El “amor de tu vida” comienza cuando te casas, y se vuelve amor de tu vida cuando has gastado toda tu existencia a su lado (no la primera vez que te lo encuentras), cuando se han cumplido la promesa de amarse mutuamente para siempre que se hicieron un día. Pero para prometer eso los dos tienen que estar listos. Tienen que haber madurado. Tienen que haber deseado encontrarse alguien que quisiera comprometerse, que estuviera dispuesto a prometer amor y a cumplir.
Una posible media naranja pasa a tu lado todos los días. El problema no es dónde está, sino que tú las veas, si te has preparado para descubrirla, si te encuentras listo para comenzar a amarla llegada la oportunidad.
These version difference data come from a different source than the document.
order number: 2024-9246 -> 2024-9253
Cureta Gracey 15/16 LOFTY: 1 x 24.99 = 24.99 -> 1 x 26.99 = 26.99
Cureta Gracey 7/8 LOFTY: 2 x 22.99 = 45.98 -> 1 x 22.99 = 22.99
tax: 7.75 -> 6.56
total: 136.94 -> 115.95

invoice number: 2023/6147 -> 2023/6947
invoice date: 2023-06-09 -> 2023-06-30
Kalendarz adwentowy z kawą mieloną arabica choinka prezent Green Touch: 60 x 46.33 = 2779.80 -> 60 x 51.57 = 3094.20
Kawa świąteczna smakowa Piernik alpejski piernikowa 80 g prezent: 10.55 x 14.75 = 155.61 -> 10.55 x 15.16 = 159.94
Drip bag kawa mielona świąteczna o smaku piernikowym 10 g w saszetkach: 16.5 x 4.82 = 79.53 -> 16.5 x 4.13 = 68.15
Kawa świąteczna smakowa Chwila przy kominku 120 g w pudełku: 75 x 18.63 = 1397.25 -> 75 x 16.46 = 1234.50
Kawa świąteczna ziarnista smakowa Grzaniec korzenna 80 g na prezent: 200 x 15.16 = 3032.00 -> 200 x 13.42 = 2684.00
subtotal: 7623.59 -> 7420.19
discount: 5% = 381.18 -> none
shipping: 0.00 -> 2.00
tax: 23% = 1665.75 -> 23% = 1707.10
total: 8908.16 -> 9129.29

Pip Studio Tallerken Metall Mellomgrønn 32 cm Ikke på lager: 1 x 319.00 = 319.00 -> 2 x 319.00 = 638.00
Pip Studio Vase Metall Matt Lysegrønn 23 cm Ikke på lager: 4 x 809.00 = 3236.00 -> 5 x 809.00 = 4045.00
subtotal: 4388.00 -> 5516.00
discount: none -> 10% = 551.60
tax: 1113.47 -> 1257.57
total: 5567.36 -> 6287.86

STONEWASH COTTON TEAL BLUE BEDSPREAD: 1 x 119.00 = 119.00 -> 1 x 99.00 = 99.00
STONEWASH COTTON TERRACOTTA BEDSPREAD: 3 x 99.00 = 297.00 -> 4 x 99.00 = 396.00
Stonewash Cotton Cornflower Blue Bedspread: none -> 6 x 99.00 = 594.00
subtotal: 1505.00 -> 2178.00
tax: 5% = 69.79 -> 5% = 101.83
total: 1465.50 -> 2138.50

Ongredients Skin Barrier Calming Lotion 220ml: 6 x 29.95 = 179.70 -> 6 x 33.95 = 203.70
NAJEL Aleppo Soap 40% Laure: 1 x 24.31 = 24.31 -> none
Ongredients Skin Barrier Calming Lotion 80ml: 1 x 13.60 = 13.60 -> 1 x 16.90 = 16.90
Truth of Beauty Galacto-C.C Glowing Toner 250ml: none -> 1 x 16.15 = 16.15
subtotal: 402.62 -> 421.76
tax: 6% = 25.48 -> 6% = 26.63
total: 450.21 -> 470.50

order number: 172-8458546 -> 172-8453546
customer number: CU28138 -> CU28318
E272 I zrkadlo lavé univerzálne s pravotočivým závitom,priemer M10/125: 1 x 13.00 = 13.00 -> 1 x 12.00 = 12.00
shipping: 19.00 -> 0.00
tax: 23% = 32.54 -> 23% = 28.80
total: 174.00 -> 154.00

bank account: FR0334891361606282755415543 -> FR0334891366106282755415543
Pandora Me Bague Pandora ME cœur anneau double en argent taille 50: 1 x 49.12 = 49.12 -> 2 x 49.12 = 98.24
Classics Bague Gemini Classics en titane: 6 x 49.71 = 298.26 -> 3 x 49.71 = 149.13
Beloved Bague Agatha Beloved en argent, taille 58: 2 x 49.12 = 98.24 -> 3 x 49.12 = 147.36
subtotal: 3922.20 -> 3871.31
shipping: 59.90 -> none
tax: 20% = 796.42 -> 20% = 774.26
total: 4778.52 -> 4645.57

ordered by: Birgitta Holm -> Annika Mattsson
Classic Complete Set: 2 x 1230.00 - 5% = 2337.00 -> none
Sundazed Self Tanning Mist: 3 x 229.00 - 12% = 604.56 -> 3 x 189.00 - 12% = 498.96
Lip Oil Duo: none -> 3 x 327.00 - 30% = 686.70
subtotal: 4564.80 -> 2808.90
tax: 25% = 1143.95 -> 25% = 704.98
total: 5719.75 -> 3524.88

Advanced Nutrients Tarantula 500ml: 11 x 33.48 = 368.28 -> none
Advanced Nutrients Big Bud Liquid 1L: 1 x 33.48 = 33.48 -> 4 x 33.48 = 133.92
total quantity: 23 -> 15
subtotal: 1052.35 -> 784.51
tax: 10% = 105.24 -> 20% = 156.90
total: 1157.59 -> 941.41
Cuando conoces a una muchacha, si a las preguntas: ¿estaría dispuesto a casarme con ella mañana?, ¿podría vivir con ella y con su familia?, ¿me gustaría que fuera madre de mis hijos?, ¿me encantaría que hubiera más gente como ella un día?, ¿estaría dispuesto a echarme por ella compromisos, desveladas, a cuidarla siempre?, contestas que sí, entonces ya estás listo; encontrar a tu media naranja es cuestión de tiempo. Mientras no estés preparado para eso en tu interior, ya puedes conocer a cien prospectos; ninguno te parecerá adecuado. Podrán desfilar frente a ti todas las naranjas del mundo y tú todavía buscarás más allá, en el horizonte, a ver cuando aparece la que estás esperando.